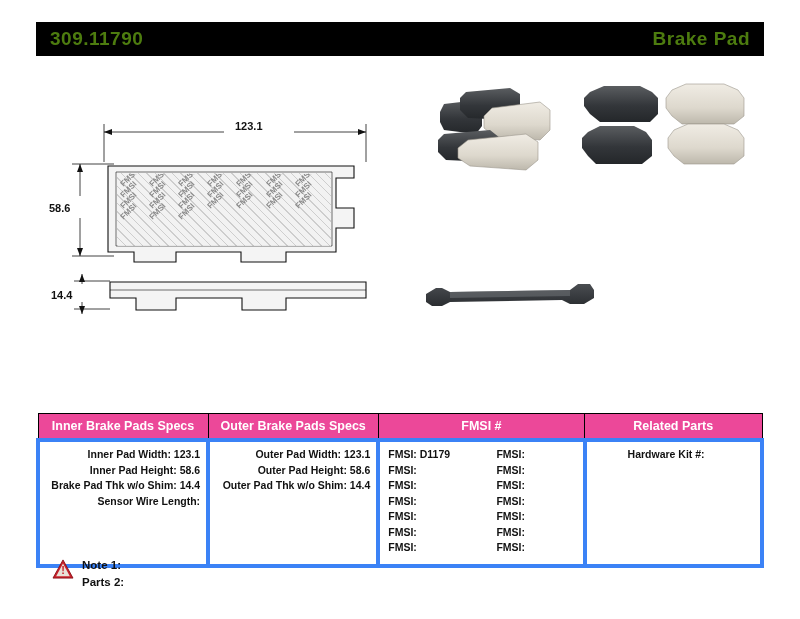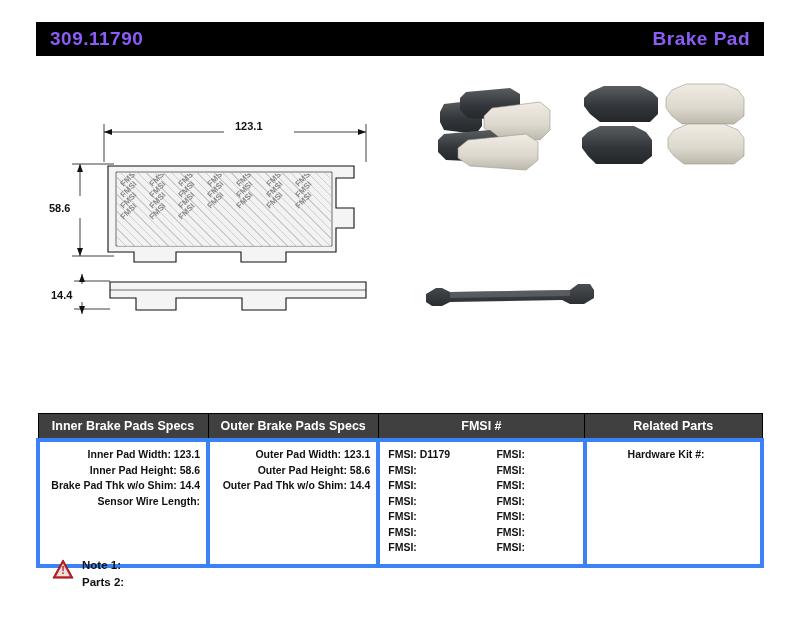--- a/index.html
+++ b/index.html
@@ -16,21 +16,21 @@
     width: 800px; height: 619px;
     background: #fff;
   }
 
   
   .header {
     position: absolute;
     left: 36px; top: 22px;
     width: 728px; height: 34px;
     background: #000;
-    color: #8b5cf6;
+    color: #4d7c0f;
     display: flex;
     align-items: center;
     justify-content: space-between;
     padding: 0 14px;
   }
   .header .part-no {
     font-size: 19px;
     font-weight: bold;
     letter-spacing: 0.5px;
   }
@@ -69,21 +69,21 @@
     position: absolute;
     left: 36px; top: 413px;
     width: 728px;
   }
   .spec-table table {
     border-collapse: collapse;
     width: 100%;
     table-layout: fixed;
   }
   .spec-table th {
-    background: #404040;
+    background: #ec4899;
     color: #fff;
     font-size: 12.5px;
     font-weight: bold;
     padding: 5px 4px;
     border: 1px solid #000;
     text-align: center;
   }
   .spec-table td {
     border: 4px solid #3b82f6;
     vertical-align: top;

■ ■ ■ ■ ■

_What is required_
Exactly how many lines in the data above contain the word "width"? Respond with the number and nothing more.

_Result of the task_
4